Problem to work on
Within the records below is a range that opens at the line with "customer number: 092520 -> 095220" and closes at the line with "tax: 6% = 177.56 -> 6% = 182.48". Return that range word for word, both ends included, and only that range.

Given records
★ ★ ★

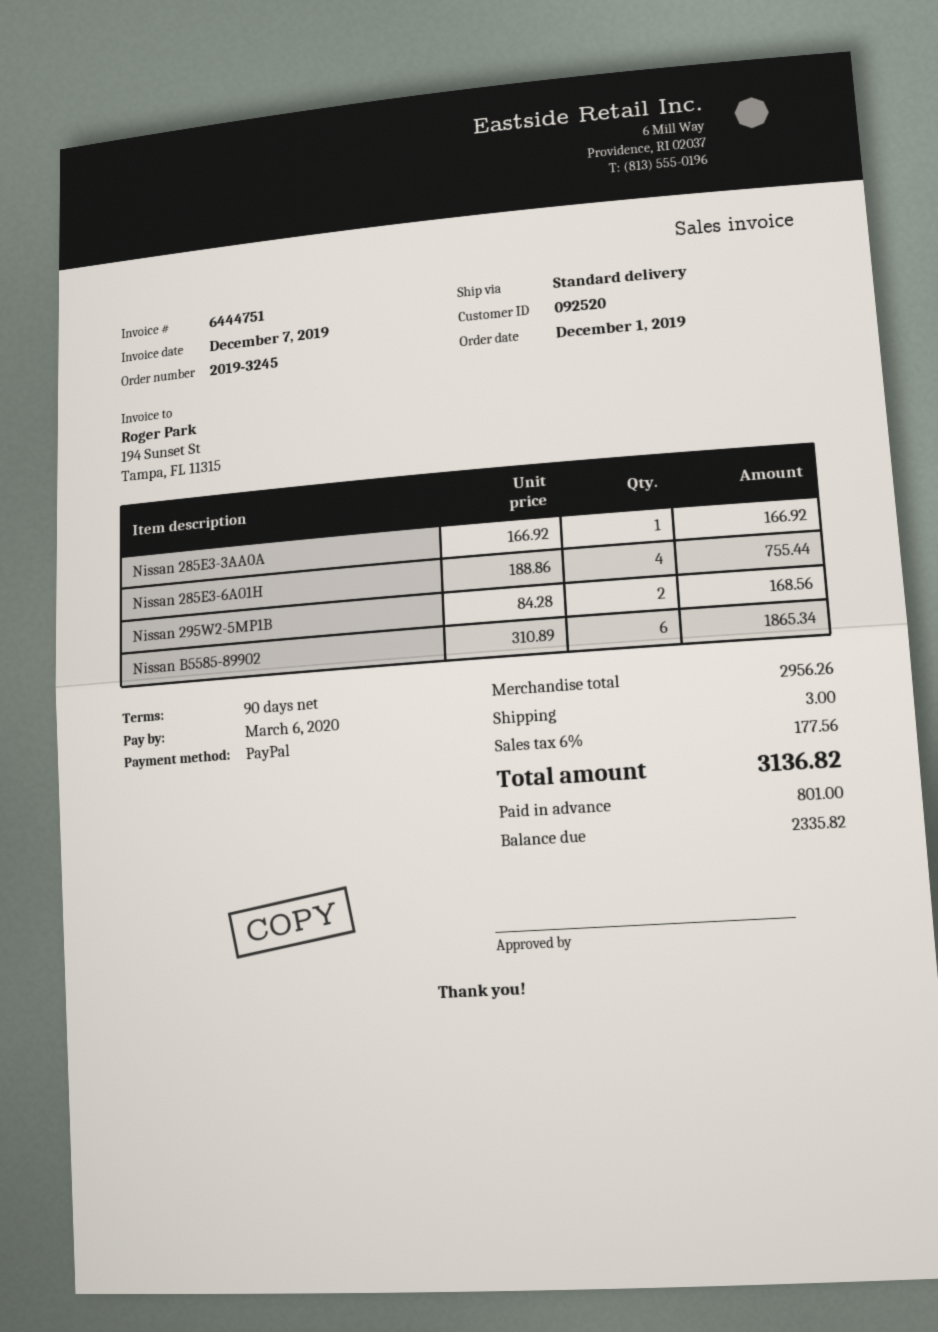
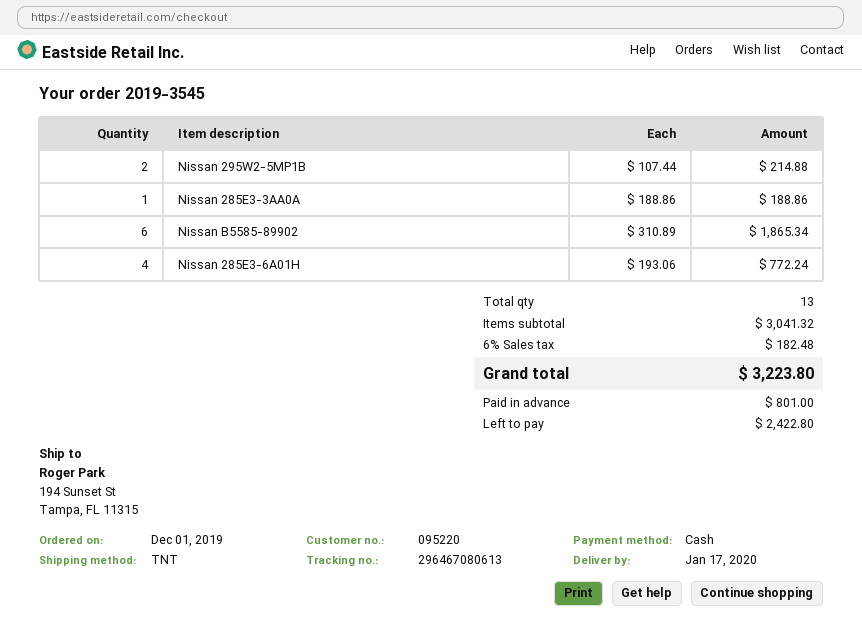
order number: 2019-3245 -> 2019-3545
customer number: 092520 -> 095220
payment method: PayPal -> cash
shipping method: standard -> TNT
Nissan 285E3-3AA0A: 1 x 166.92 = 166.92 -> 1 x 188.86 = 188.86
Nissan 285E3-6A01H: 4 x 188.86 = 755.44 -> 4 x 193.06 = 772.24
Nissan 295W2-5MP1B: 2 x 84.28 = 168.56 -> 2 x 107.44 = 214.88
subtotal: 2956.26 -> 3041.32
shipping: 3.00 -> none
tax: 6% = 177.56 -> 6% = 182.48
total: 3136.82 -> 3223.80
balance: 2335.82 -> 2422.80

★ ★ ★

Solution to the exercise
customer number: 092520 -> 095220
payment method: PayPal -> cash
shipping method: standard -> TNT
Nissan 285E3-3AA0A: 1 x 166.92 = 166.92 -> 1 x 188.86 = 188.86
Nissan 285E3-6A01H: 4 x 188.86 = 755.44 -> 4 x 193.06 = 772.24
Nissan 295W2-5MP1B: 2 x 84.28 = 168.56 -> 2 x 107.44 = 214.88
subtotal: 2956.26 -> 3041.32
shipping: 3.00 -> none
tax: 6% = 177.56 -> 6% = 182.48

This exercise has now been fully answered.